-- RECORDS PROVIDED follows --

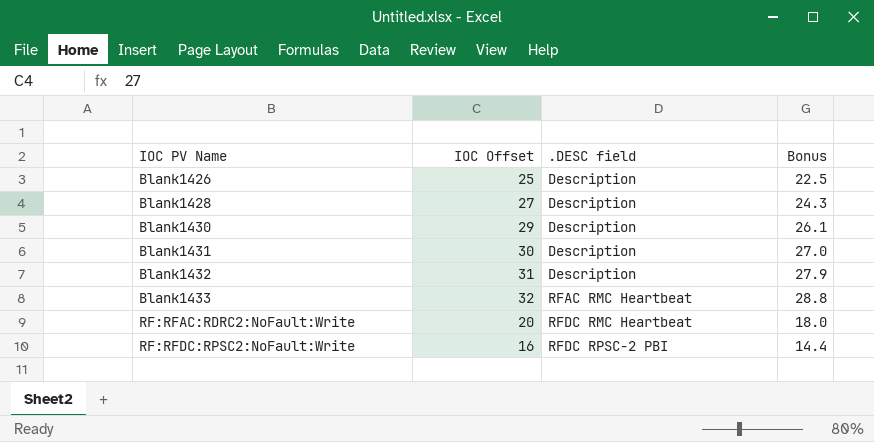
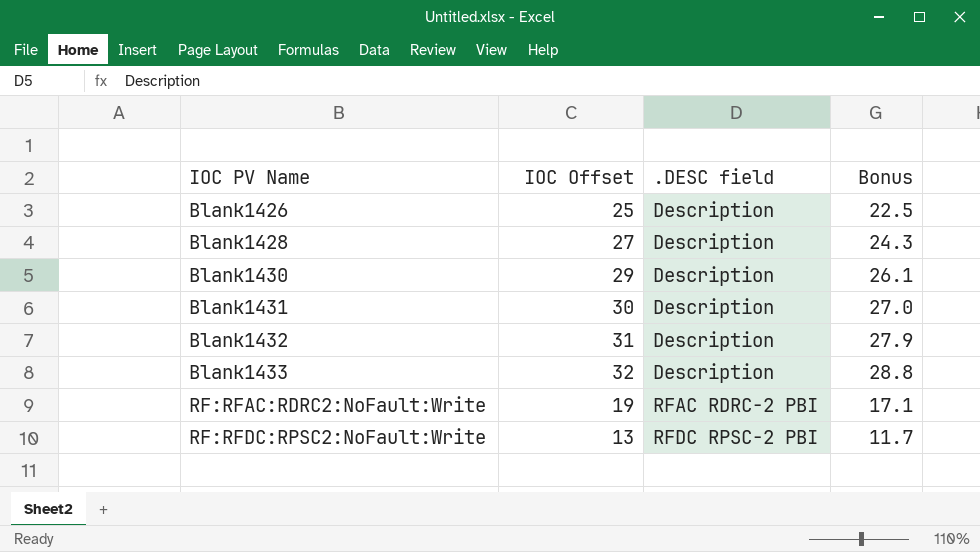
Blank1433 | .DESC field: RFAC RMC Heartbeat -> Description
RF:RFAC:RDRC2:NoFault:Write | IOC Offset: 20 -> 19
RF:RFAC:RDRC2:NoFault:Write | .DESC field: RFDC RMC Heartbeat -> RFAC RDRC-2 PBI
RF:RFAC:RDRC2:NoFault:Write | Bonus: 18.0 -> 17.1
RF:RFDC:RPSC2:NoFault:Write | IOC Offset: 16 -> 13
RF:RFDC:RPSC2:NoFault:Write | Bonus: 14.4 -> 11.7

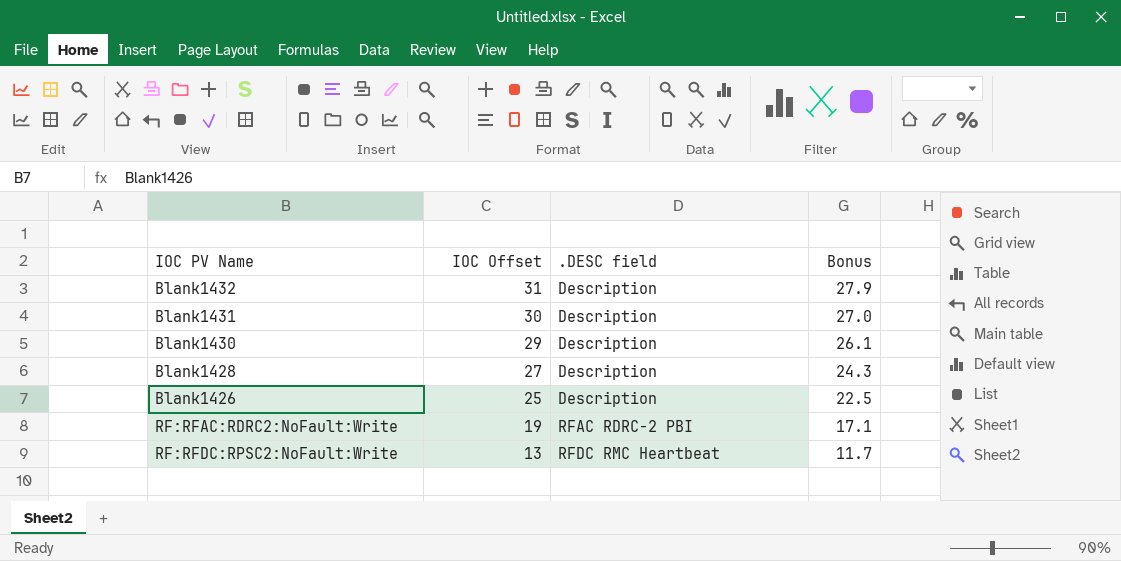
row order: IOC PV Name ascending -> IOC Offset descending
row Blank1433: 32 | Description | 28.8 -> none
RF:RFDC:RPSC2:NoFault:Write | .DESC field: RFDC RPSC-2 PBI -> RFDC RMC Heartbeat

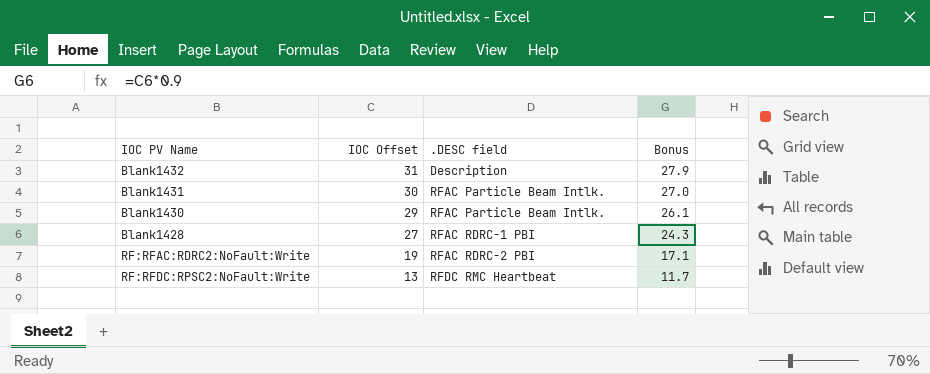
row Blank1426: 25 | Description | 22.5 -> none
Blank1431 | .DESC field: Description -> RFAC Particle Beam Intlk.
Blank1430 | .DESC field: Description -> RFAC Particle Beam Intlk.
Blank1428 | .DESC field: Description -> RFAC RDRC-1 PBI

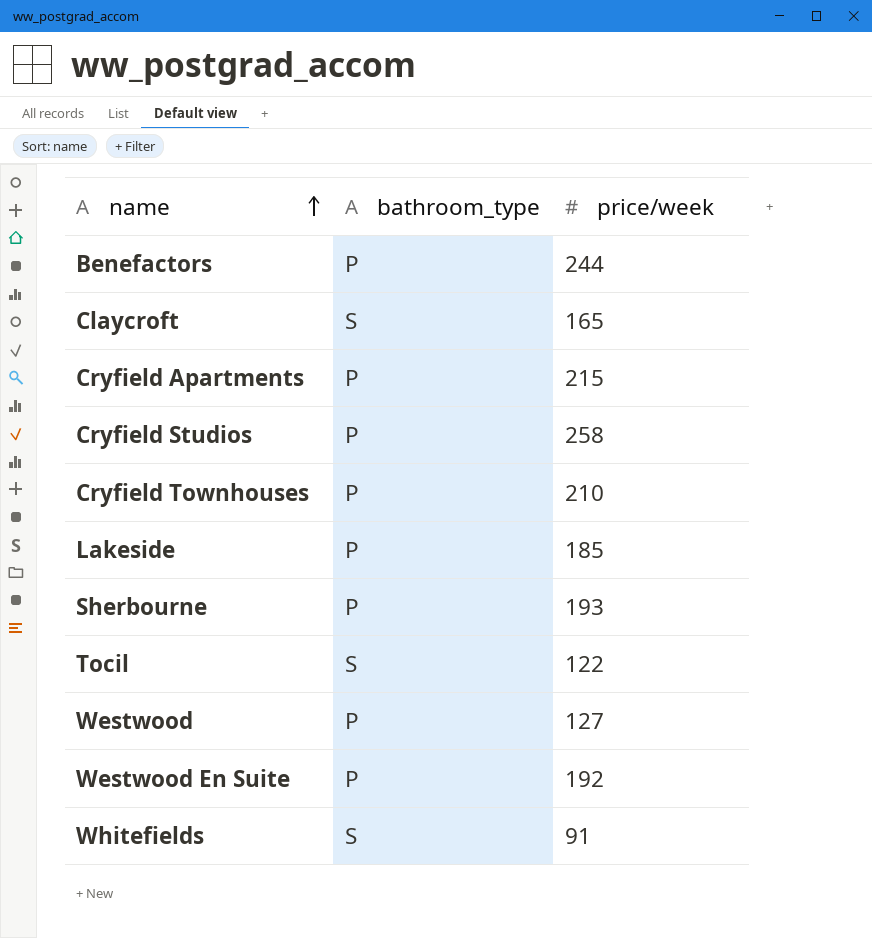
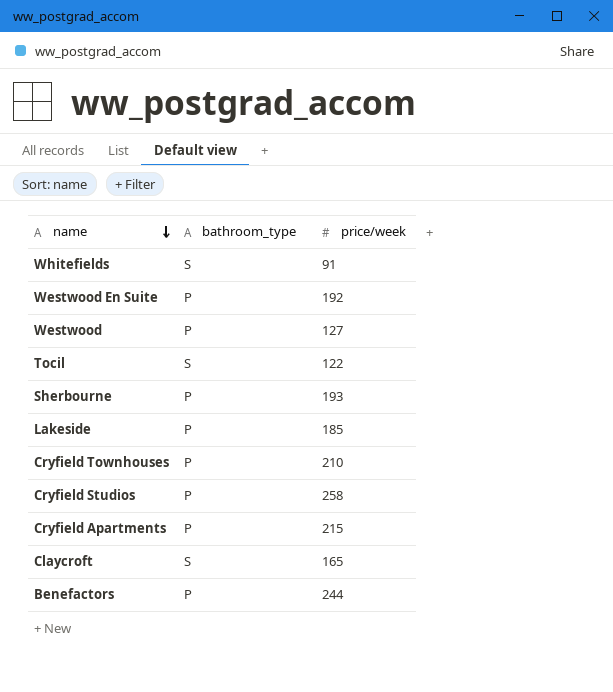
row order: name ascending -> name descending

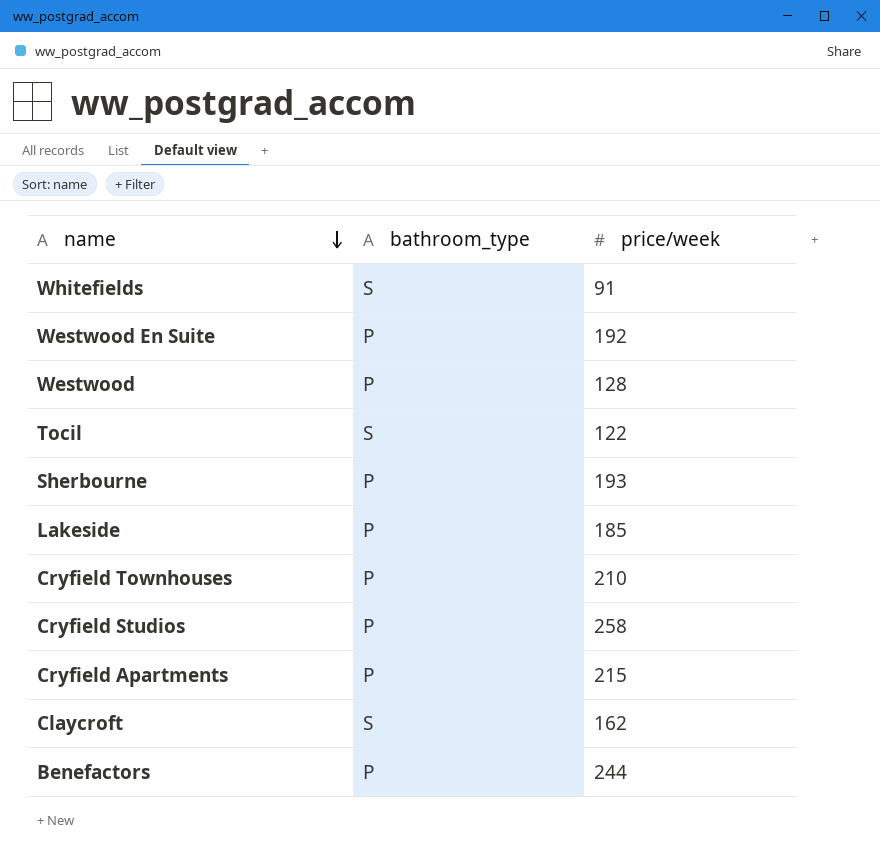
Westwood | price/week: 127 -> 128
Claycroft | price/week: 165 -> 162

-- RECORDS PROVIDED concluded --

Your answer must be exactly the lines from the one with "Blank1431 | .DESC" through the final line of the data, with no pictures in it.

Blank1431 | .DESC field: Description -> RFAC Particle Beam Intlk.
Blank1430 | .DESC field: Description -> RFAC Particle Beam Intlk.
Blank1428 | .DESC field: Description -> RFAC RDRC-1 PBI

row order: name ascending -> name descending

Westwood | price/week: 127 -> 128
Claycroft | price/week: 165 -> 162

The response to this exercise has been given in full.